It won a ton of Oscars (10, which is the record number of wins for a musical) and was inducted into the National Film Registry by the Library of Congress because of its cultural significance.
This surprised a lot of my friends when I moved to the mainland US, but it’s just not a very big deal at home.
The memorable music, superhuman dancing, and intense emotion make it a great musical. The direction, editing, and production design make it a great movie. Altogether, it’s a near-perfect combination of both formats.
Maybe it’s not fair to compare, but Leonardo DiCaprio and Claire Danes were a more compelling couple in Romeo + Juliet, another well-known adaptation of the Shakespeare play. Maria’s whole personality is pretty, innocent, and in love. Tony is supposed to have this fearsome gang reputation, but he can’t get his friends to do a single thing he says? Plus, I’m sorry to say that their chemistry is lukewarm at best.
They might not be the most exciting couple ever committed to film, but “Somewhere,” “Tonight,” and “One Hand, One Heart” are beautiful songs.
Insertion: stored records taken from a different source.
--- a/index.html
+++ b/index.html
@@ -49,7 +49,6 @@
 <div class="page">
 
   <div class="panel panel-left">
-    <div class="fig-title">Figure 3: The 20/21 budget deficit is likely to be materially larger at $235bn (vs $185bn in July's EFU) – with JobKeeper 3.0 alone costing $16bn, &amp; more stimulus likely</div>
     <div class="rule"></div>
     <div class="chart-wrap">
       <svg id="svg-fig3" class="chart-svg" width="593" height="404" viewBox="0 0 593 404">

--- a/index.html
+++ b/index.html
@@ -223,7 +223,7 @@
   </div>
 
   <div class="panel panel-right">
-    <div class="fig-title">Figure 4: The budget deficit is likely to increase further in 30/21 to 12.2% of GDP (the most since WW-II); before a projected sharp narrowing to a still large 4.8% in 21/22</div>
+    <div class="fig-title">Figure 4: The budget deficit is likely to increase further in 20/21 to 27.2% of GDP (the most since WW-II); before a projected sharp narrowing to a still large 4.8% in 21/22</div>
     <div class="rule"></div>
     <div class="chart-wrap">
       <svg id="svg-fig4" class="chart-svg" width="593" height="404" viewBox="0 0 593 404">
Props to Marni Nixon and Jimmy Bryant, who provided the singing voices of Maria and Tony (and Natalie Wood and Richard Beymer, who sold the onscreen performance).
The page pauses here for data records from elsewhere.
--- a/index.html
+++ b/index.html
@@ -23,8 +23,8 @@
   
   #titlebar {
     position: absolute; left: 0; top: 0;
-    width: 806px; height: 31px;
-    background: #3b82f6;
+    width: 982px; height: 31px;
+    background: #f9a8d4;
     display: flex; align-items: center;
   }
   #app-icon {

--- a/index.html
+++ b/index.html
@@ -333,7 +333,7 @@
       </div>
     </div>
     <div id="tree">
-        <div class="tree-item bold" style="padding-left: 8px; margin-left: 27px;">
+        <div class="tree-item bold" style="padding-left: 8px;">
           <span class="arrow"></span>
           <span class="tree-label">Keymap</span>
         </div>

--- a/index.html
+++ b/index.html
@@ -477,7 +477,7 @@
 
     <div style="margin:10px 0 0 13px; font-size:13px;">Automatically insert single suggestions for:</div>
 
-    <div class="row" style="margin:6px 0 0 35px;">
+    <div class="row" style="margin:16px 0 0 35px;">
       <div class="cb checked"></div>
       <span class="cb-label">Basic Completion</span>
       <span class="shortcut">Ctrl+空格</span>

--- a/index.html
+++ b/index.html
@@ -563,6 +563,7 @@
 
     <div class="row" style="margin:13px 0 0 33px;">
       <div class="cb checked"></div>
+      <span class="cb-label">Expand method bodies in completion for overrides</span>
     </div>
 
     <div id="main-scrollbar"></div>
Maria and Bernardo are Puerto Rican, but Natalie Wood and George Chakiris, the actors who played them, are not Latinx. Both actors put on broad accents to seem more authentic, which just made the whole thing worse.
Rita Moreno won an Oscar for this role, and rightly so. She earned it just by artfully kicking her purple dress around. And she’s actually Latina!
All of the actors playing Sharks wore the same shade of brown makeup on their skin to make themselves look tan. In 2017, Rita said that she tried to explain to the makeup artist that Puerto Ricans are racially diverse and have a variety of skin tones, but that didn’t go over so well.
It’s a good sign that the movie tries to incorporate themes like immigration, discrimination, gender roles, gentrification, gang violence, and police brutality. It takes place in New York, after all.
This is the part where I say that a film from the ’60s doesn’t entirely hold up when you look at it through a 2020 lens. Sorry, but it is what it is! The Jets’ xenophobia goes unchecked pretty much the entire movie, and the implication is that without Tony’s death, they wouldn’t have had a reason to change. Plus, there’s the whole brownface thing.
Bernardo sings about missing Puerto Rico and being disappointed with how things have gone for them on the US mainland, while Anita reminds him that they have a lot more opportunities there than they did in PR. And I can tell you that they’re both right!
I don’t want to argue with Leonard Bernstein and Stephen Sondheim, but did the Jets really need three songs?? The Sharks only have one! This movie is two and a half hours long, and I feel like they could have combined “Jet Song,” “Gee, Officer Krupke,” and “Cool” into one number. Or two. But three is too many.
The dancers in this movie are full-blown athletes, and watching them leap around the screen is nothing short of thrilling.
The list of things in this movie that are actually Puerto Rican begins and ends with Rita Moreno. Even “America,” the only song by the Puerto Rican characters, could be about anybody who moved to the US if you edited a couple of the lines. Sondheim himself said that he’d “never even met a Puerto Rican,” so it’s not surprising that the film doesn’t convey anything about the culture that it’s supposed to be representing.
Personally, I’d say it’s a toss-up between West Side Story and Romeo + Juliet, but both adaptations make you hope that those two kids will make it, even though you already know they won’t.
There are a million reasons why Anita wouldn’t be able to deliver a message to Tony, so this scene really added nothing to the plot. There’s no reason to put her character in such a traumatic position.
Anita, Bernardo, and Riff (Tony’s best friend and leader of the Jets) are such great characters that you might end up caring more about the feud between the Sharks and the Jets than Tony and Maria’s romance. The rumble scene? Gut-wrenching.
Al lof the men are macho criminals, the women are either innocent and pure (Maria) or feisty and sexy (Anita), and everybody throws in words like “querida” and “mi amor” when they talk, even though they’re speaking English. Everyone is the exact same shade of tan. The Jets make jokes about “drowning in tamales,” which, just in case anyone out there is confused, are a Mexican dish.
Look, I’ve made it clear that I found Tony and Maria pretty bland, but sue me, that ending had me choked up. Maria’s speech about how hate has ruined her life is very poignant and as relevant today as it was in 1961.